El
brasero era pequeño y cuadrado, y estaba hecho de un metal viejo oscurecido por
el fuego, podría haber sido cobre o latón. A Eloise le llamó la atención cuando
lo vio en el mercadillo porque tenía grabados unos animales que podrían haber
sido dragones y serpientes marinas. A uno de ellos le faltaba la cabeza.
Sólo
costaba un dólar y Eloise lo compró, junto con un sombrero rojo con una pluma a
un lado. Empezó a arrepentirse de haber comprado el sombrero incluso antes de
llegar a casa, y pensó que quizá se lo regalara a
alguien. Pero cuando llegó a casa se encontró la carta del hospital y dejó el
brasero en el jardín trasero y el sombrero en el armario que había en la
entrada, y no volvió a pensar en ellos.
Pasaron
los meses y también sus ganas de salir de casa. Cada día se sentía más débil y
cada día le robaba más energía que el anterior. Trasladó la cama a la
habitación de la planta baja, porque le dolía todo al caminar, porque estaba
demasiado cansada para subir las escaleras, porque era más sencillo.
Llegó
noviembre y con él la certeza de que jamás vería la Navidad.
Hay
cosas que no puedes abandonar, cosas que no puedes dejar para que las
encuentren tus seres queridos cuando te hayas marchado. Cosas que debes quemar.
Se
llevó al jardín una carpeta de cartón negro llena de papeles, cartas y
fotografías viejas. Llenó el brasero de ramas secas y esas bolsas de papel
marrón del supermercado, y les prendió fuego con un mechero para barbacoas.

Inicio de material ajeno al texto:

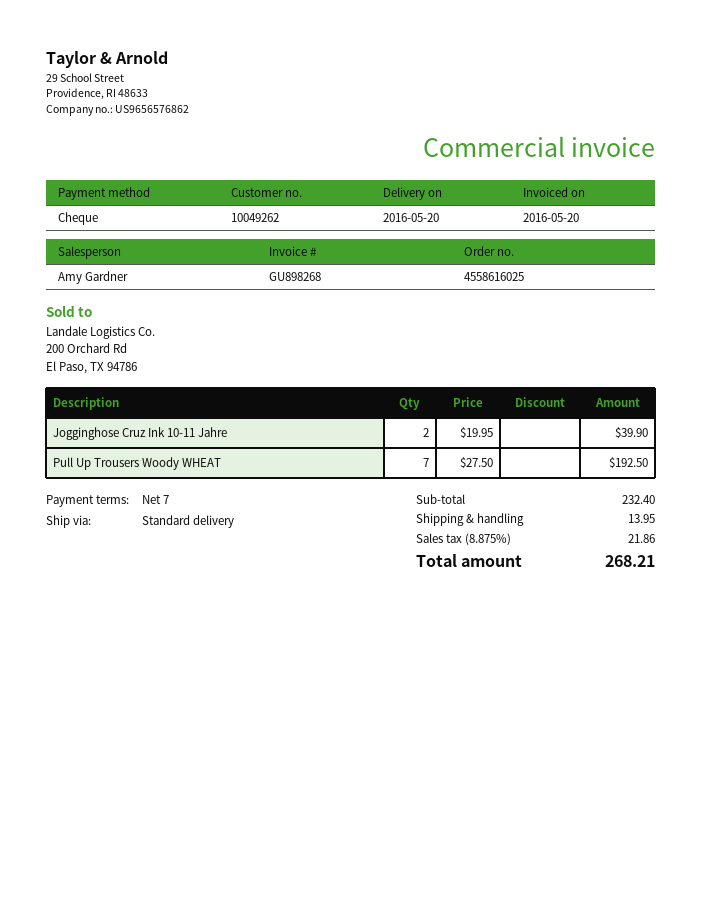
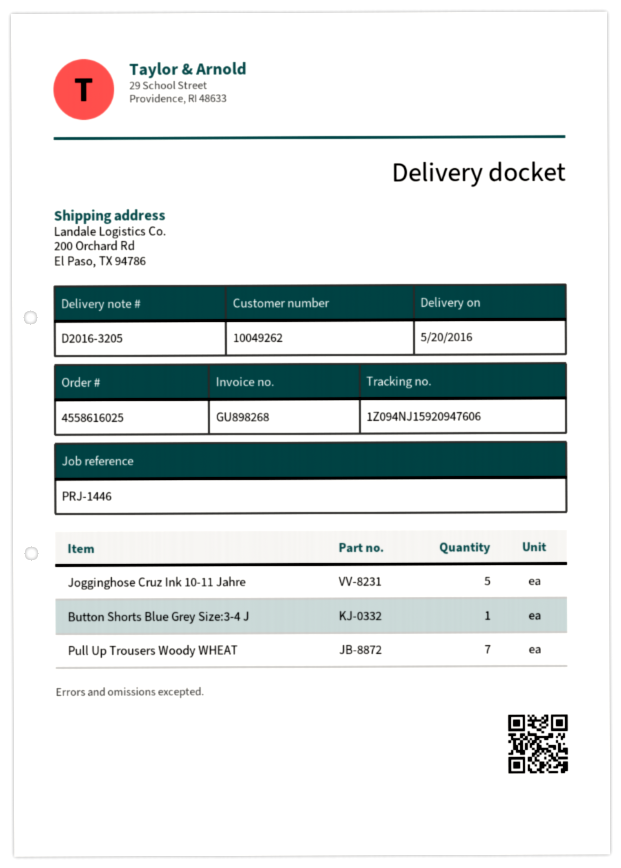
Jogginghose Cruz Ink 10-11 Jahre: 2 -> 5
Button Shorts Blue Grey Size:3-4 J: none -> 1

Esperó a que ardieran para abrir la carpeta.
Empezó
con las cartas, en particular con las que no quería que viera nadie. Cuando
estaba en la universidad, hubo un profesor y una relación, si se podía llamar
así, que se volvió muy oscura y se estropeó muy deprisa. Guardaba todas sus
cartas unidas con un clip y fue dejándolas caer en las llamas de una en una.
Había una fotografía de los dos juntos y la soltó en el brasero al final de
todo, y contempló cómo se enroscaba y ennegrecía.
Cuando
alargó el brazo para coger el siguiente recuerdo de la carpeta, se dio cuenta
de que no se acordaba del nombre del profesor, ni de lo que enseñaba, ni del
motivo por el que la relación le había hecho tanto daño
y la había dejado al borde del suicidio durante el año siguiente.
A
continuación había una fotografía de su perra, Lassie, tumbada boca arriba
junto al roble del patio. Lassie ya llevaba muerta siete años, pero el árbol
seguía allí, el frío de noviembre lo había deshojado. Tiró la fotografía en el
brasero. Había querido a esa perra.
Miró
el árbol, recordando…
No
había ningún árbol en el patio. Ni siquiera había un tocón; sólo el césped
deslucido de noviembre, lleno de hojas caídas de los árboles vecinos.
Eloise
lo vio y no le preocupó pensar que se había vuelto loca. Se levantó con el
cuerpo rígido y entró en casa. Su reflejo en el espejo la sorprendió, como le
ocurría últimamente. Tenía el pelo muy fino y escaso, y el rostro demacrado.
Cogió
los papeles que había en la mesita de noche de su cama improvisada: encima de
la pila había una carta de su oncólogo, y bajo ella una docena de hojas llenas
de números y palabras. Había más papeles debajo, todos con el logo del hospital
en la primera página. Los cogió todos y, por si acaso, cogió también las
facturas del hospital. El seguro cubría la mayor parte, pero no todo.
Al
salir, se detuvo un momento en la cocina a tomar aliento.
El
brasero la aguardaba y arrojó su información médica a las llamas. Contempló
cómo los papeles se ponían marrones, después negros, y al final se convertían
en ceniza que se llevaba el viento de noviembre.
Cuando
se hubo quemado el último informe médico, Eloise se levantó y entró en casa. El
espejo del pasillo le mostró una Eloise que le resultaba familiar y desconocida
al mismo tiempo: tenía una espesa melena castaña y sonreía desde el otro lado
del espejo como si amara la vida y dejara a su paso una estela de consuelo.
Eloise
fue al armario del pasillo. Había un sombrero rojo en la estantería que apenas
recordaba, pero se lo puso, pensando preocupada que el color rojo haría que su
rostro se viera apagado y amarillento. Se miró al espejo. Le quedaba bien. Se
ladeó el sombrero con picardía.
Fuera,
los últimos trazos del humo que emanaba del brasero negro decorado con
serpientes se perdían en el gélido aire de noviembre.